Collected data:
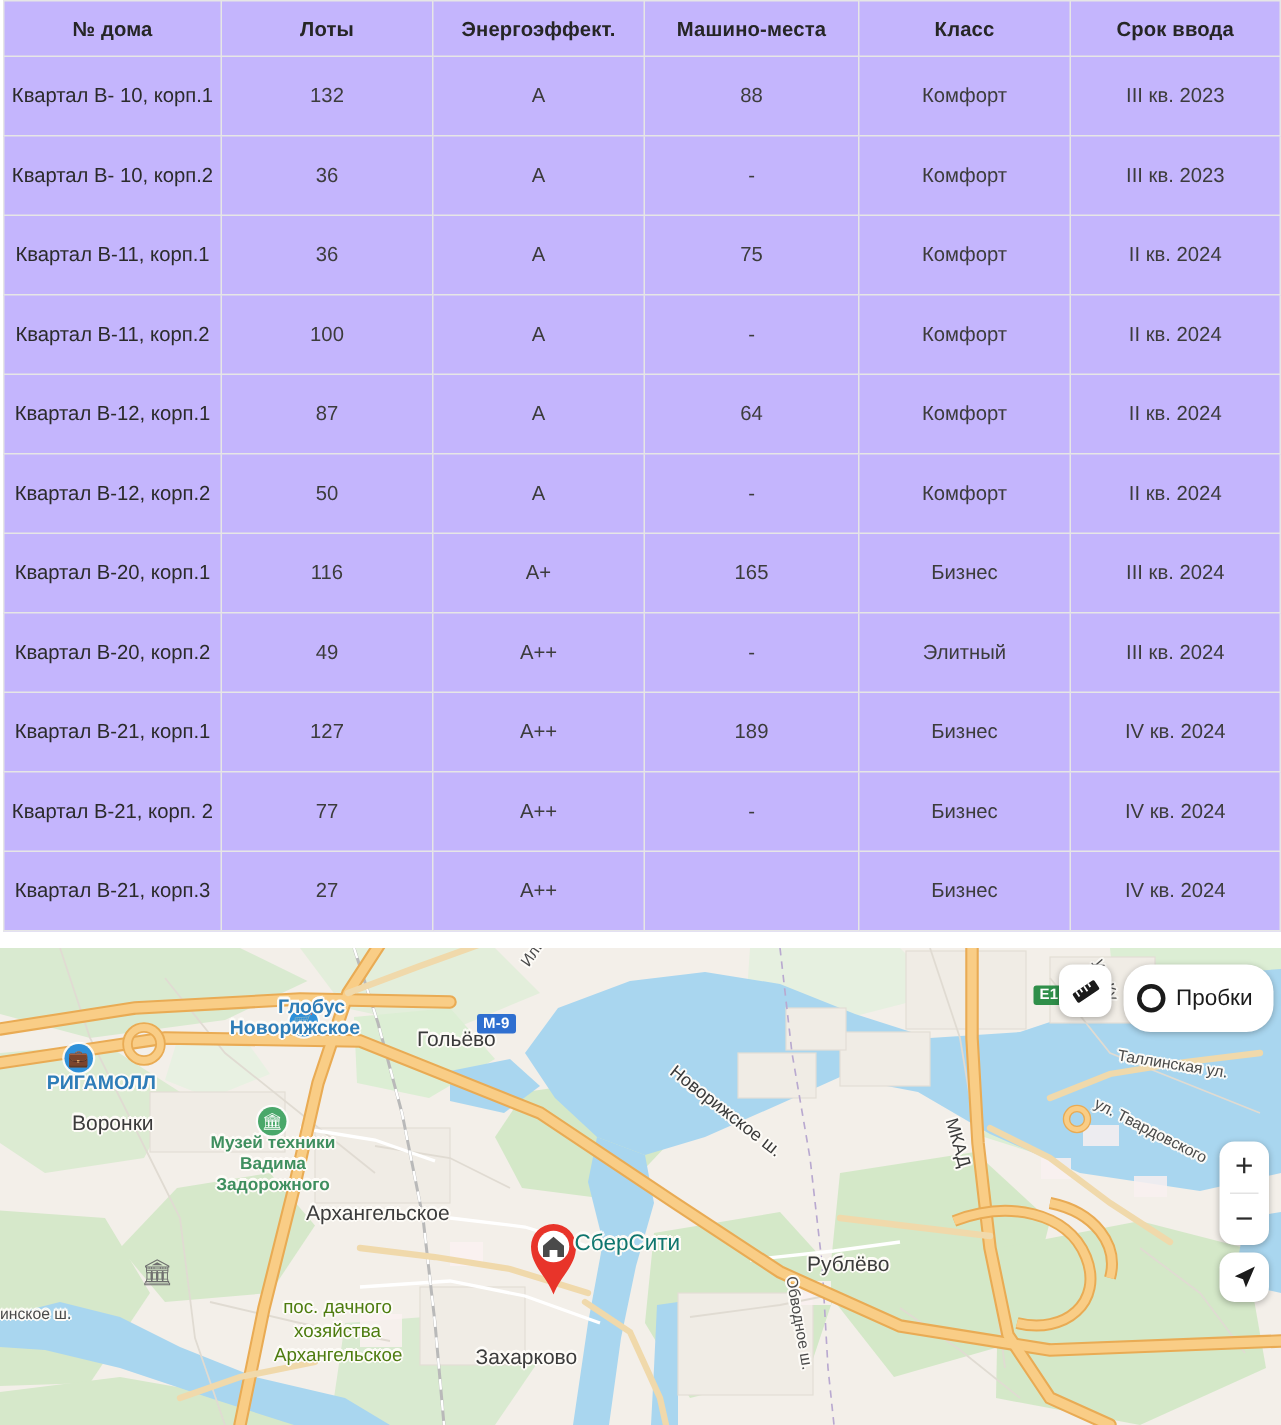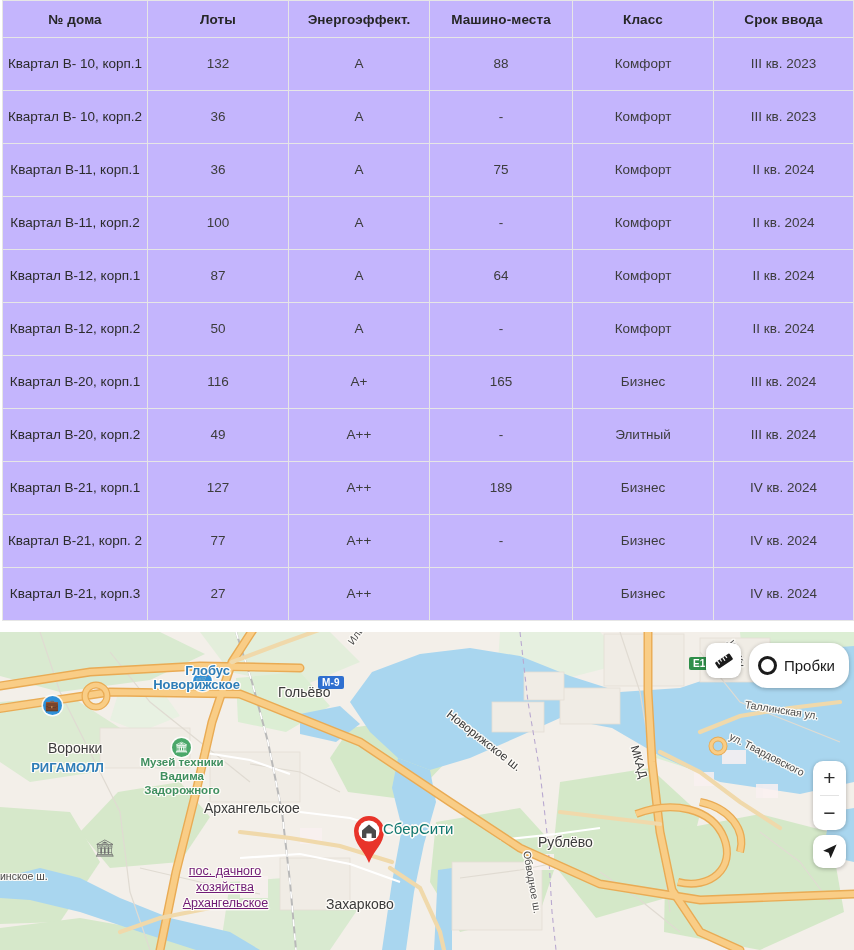--- a/index.html
+++ b/index.html
@@ -406,7 +406,7 @@
   <div class="lbl poi" style="left:110px;top:46px;width:130px;">Новорижское</div>
 
   <div class="poi-dot blue" style="left:43px;top:64px;">💼</div>
-  <div class="lbl poi" style="left:6px;top:83px;width:98px;margin-top:46px;">РИГАМОЛЛ</div>
+  <div class="lbl poi" style="left:6px;top:83px;width:98px;">РИГАМОЛЛ</div>
 
   <div class="poi-dot green" style="left:172px;top:106px;">🏛</div>
   <div class="lbl poi-green" style="left:120px;top:124px;width:124px;">Музей техники</div>

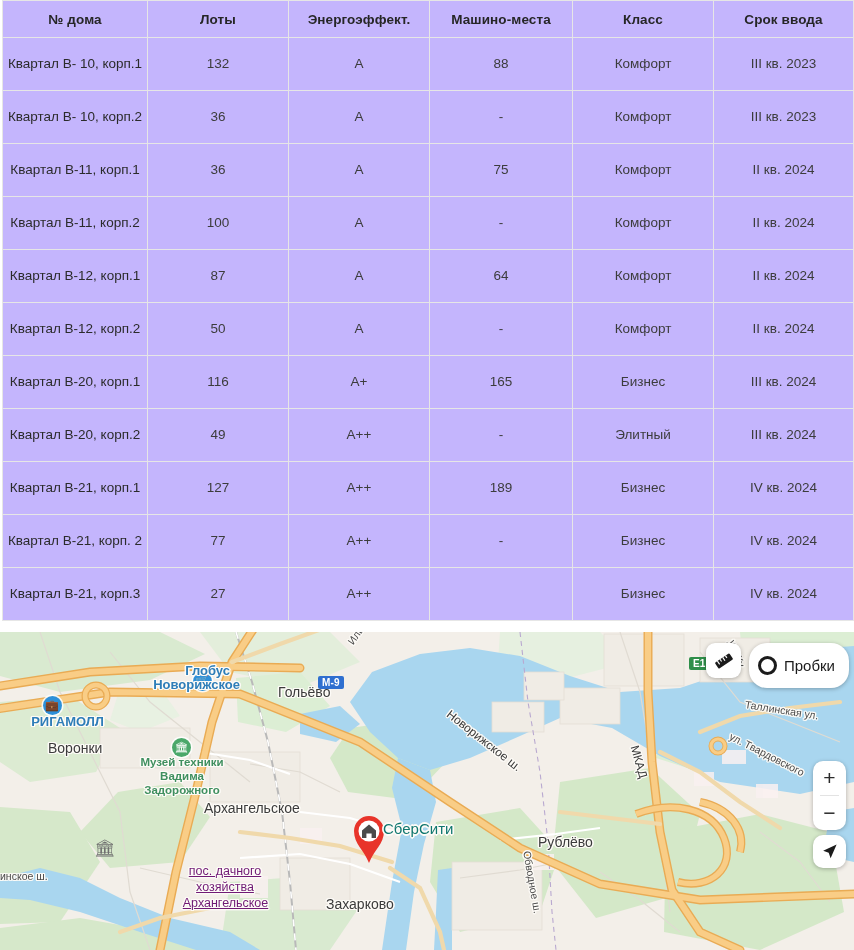--- a/index.html
+++ b/index.html
@@ -75,7 +75,7 @@
     line-height:1.15;
   }
   .lbl.town{font-size:14px;color:#3b3b3b;margin-left:46px;}
-  .lbl.town2{font-size:12.5px;color:#701a75;text-align:center;text-decoration:underline;}
+  .lbl.town2{font-size:12.5px;color:#4d7c0f;text-align:center;}
   .lbl.poi{font-size:13px;color:#2e7db8;font-weight:bold;text-align:right;}
   .lbl.poi-green{font-size:11.5px;color:#3f8f5f;font-weight:bold;text-align:center;}
   .lbl.street{font-size:10.5px;color:#4a4a4a;}

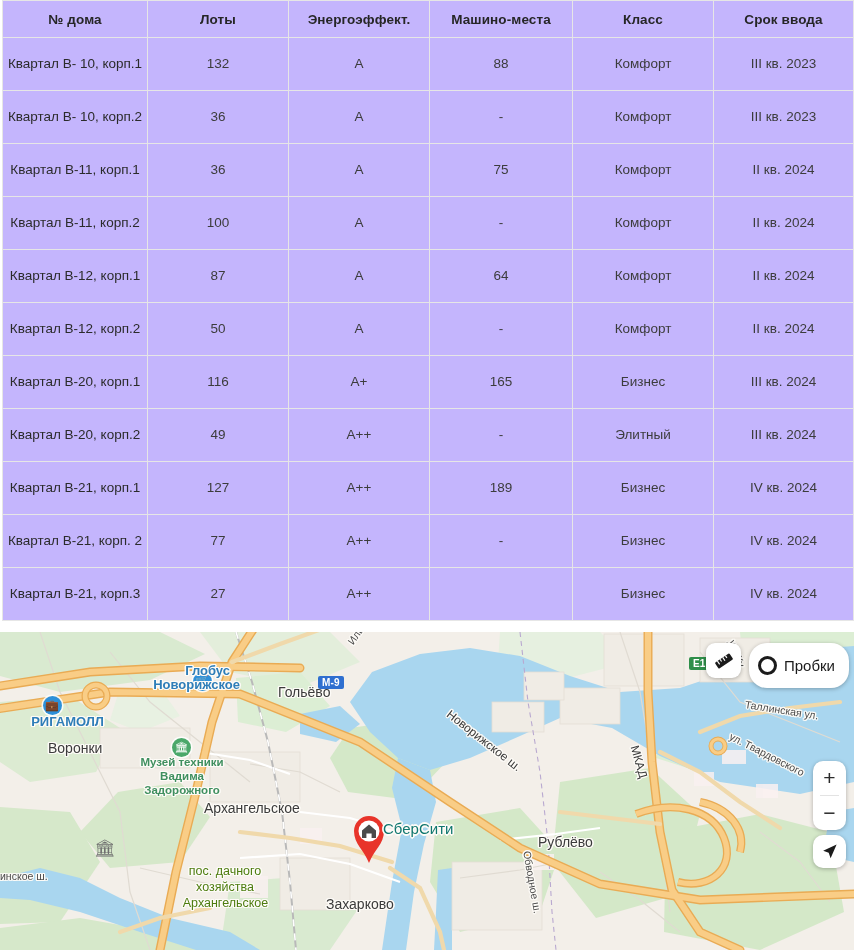--- a/index.html
+++ b/index.html
@@ -394,7 +394,7 @@
   <div class="lbl town" style="left:232px;top:52px;">Гольёво</div>
   <div class="lbl town" style="left:2px;top:108px;">Воронки</div>
   <div class="lbl town" style="left:158px;top:168px;">Архангельское</div>
-  <div class="lbl town" style="left:280px;top:264px;">Захарково</div>
+  <div class="lbl town" style="left:271px;top:264px;">Захарково</div>
   <div class="lbl town" style="left:492px;top:202px;">Рублёво</div>
 
   <div class="lbl town2" style="left:160px;top:232px;width:130px;">пос. дачного</div>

Work to complete: Which lines above contain "weight"? Show each of them.

Task output:
   .lbl.poi{font-size:13px;color:#2e7db8;font-weight:bold;text-align:right;}
   .lbl.poi-green{font-size:11.5px;color:#3f8f5f;font-weight:bold;text-align:center;}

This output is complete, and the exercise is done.